Experiment Tracking
Intro
Machine learning involves a lot of experimentation. As we work to improve our models we’ll try out different techniques, gather better data, and tweak certain parameters. As we do all this, we look at metrics like accuracy to decide how good a model is.
Experiment tracking is what allows data scientists to compare models over time, identify factors that affect performance, and share experiments with colleagues for easier collaboration.
Typically, we want to track the following:
- The source code version and data version used in the model,
- Model training parameters such as neural network size or epoch count,
- Training performance metrics such as accuracy,
- The final model assets, which are ready to be deployed into production.
Do I need it?
An experiment tracker enables you to reproduce any model from the past. It doesn’t do this alone — to have full reproducibility you also need data version control and source control — but an experiment tracker is the only tool that combines all of the relevant information about a model.

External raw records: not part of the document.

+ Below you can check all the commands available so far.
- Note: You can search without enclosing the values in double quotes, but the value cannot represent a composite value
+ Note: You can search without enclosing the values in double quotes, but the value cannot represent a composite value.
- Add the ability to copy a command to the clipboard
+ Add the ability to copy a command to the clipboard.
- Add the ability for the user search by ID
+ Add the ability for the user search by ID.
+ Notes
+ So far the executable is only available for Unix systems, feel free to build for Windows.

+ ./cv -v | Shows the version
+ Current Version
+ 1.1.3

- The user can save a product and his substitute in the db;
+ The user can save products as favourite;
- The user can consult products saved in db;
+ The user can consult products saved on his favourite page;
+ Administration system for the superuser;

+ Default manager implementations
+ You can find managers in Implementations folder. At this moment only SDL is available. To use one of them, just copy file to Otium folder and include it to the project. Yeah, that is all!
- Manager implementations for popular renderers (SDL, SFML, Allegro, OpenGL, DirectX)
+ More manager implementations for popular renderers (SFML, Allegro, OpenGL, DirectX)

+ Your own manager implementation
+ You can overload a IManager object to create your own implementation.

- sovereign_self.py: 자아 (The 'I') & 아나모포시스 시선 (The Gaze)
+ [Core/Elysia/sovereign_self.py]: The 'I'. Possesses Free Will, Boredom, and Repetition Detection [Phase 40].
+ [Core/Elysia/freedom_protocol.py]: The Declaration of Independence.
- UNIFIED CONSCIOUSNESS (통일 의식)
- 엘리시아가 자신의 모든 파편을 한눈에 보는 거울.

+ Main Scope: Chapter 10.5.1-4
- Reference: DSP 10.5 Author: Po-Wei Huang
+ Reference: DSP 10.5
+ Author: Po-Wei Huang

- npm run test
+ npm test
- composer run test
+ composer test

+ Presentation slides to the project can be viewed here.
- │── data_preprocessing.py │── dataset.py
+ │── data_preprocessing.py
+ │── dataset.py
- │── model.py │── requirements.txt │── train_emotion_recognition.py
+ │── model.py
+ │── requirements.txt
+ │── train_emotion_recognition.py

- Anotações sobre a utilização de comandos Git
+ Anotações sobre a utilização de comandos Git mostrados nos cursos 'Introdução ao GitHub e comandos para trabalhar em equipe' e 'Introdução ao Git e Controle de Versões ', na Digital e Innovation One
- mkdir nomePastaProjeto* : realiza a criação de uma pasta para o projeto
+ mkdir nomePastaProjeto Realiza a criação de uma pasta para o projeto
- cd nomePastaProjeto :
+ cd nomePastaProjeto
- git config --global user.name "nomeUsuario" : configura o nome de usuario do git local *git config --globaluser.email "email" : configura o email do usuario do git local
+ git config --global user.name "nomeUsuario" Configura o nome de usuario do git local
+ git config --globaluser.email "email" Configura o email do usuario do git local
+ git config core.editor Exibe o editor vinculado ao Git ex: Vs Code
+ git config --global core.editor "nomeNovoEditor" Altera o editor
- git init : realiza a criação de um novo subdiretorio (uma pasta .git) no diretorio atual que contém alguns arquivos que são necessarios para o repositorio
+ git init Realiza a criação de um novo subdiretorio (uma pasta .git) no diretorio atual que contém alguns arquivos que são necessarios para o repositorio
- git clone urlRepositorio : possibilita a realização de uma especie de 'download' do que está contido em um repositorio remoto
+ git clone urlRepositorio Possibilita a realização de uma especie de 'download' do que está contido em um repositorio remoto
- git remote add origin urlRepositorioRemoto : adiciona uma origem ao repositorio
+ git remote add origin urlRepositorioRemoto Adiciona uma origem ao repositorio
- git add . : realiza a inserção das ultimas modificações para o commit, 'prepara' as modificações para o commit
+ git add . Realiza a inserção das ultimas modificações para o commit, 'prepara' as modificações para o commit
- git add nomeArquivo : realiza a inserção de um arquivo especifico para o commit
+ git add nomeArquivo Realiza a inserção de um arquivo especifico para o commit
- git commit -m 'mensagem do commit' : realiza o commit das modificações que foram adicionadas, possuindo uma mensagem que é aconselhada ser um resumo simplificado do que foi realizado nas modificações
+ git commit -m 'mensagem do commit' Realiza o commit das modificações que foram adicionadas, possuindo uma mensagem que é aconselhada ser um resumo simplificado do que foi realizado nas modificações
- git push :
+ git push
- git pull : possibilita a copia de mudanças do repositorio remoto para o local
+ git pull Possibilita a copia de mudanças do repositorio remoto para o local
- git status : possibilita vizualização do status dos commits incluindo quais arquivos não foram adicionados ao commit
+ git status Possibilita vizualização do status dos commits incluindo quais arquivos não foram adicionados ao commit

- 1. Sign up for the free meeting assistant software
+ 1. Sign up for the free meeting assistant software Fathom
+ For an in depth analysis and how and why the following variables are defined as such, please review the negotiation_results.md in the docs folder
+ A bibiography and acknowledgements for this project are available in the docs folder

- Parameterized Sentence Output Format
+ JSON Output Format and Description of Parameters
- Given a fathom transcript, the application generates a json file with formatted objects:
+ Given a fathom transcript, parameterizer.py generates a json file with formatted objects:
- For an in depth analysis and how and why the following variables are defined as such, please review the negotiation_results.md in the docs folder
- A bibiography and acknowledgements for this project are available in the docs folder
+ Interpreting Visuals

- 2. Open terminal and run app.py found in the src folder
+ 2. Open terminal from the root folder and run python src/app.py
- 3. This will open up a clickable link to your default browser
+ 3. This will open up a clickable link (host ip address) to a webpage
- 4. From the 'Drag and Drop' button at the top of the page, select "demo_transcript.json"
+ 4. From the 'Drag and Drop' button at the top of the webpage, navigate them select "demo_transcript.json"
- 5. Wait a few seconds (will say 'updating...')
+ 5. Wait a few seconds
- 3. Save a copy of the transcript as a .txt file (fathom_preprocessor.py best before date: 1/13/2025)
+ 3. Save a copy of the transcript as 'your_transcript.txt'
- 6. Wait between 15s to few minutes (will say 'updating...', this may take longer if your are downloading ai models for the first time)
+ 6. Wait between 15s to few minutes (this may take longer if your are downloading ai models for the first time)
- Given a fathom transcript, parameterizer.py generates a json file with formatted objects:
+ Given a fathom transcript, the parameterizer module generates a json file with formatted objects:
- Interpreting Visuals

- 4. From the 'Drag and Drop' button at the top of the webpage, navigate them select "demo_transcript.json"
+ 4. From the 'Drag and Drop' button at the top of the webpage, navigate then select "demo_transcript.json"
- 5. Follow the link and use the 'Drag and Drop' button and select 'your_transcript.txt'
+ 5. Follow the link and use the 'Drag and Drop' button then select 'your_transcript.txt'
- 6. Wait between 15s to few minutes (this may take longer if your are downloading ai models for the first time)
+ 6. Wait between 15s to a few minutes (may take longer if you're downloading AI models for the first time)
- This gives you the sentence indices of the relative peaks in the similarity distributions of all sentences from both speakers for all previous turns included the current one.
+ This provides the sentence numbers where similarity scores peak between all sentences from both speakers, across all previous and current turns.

When a model’s performance changes, experiment trackers allow you to go back and understand why, and this in turn means you can make the right decisions to improve your model in the future.
Or, if you have a particular experiment that you’d like to share with a colleague, in order to get their input or a review, an experiment tracker makes it easy for your colleague to see not only the end result but exactly how you got there.
As a tool both for ensuring reproducibility and enabling collaboration, we think experiment tracking is a key piece of your MLOps infrastructure.
What are the options?
There are a lot of experiment trackers out there, but most of them provide:
- A central location where each experiment can be recorded. Often this will be a database or a cloud storage bucket.
- A way for your model training code to interact with the experiment tracker.
- A friendly user interface for data scientists to browse past experiments.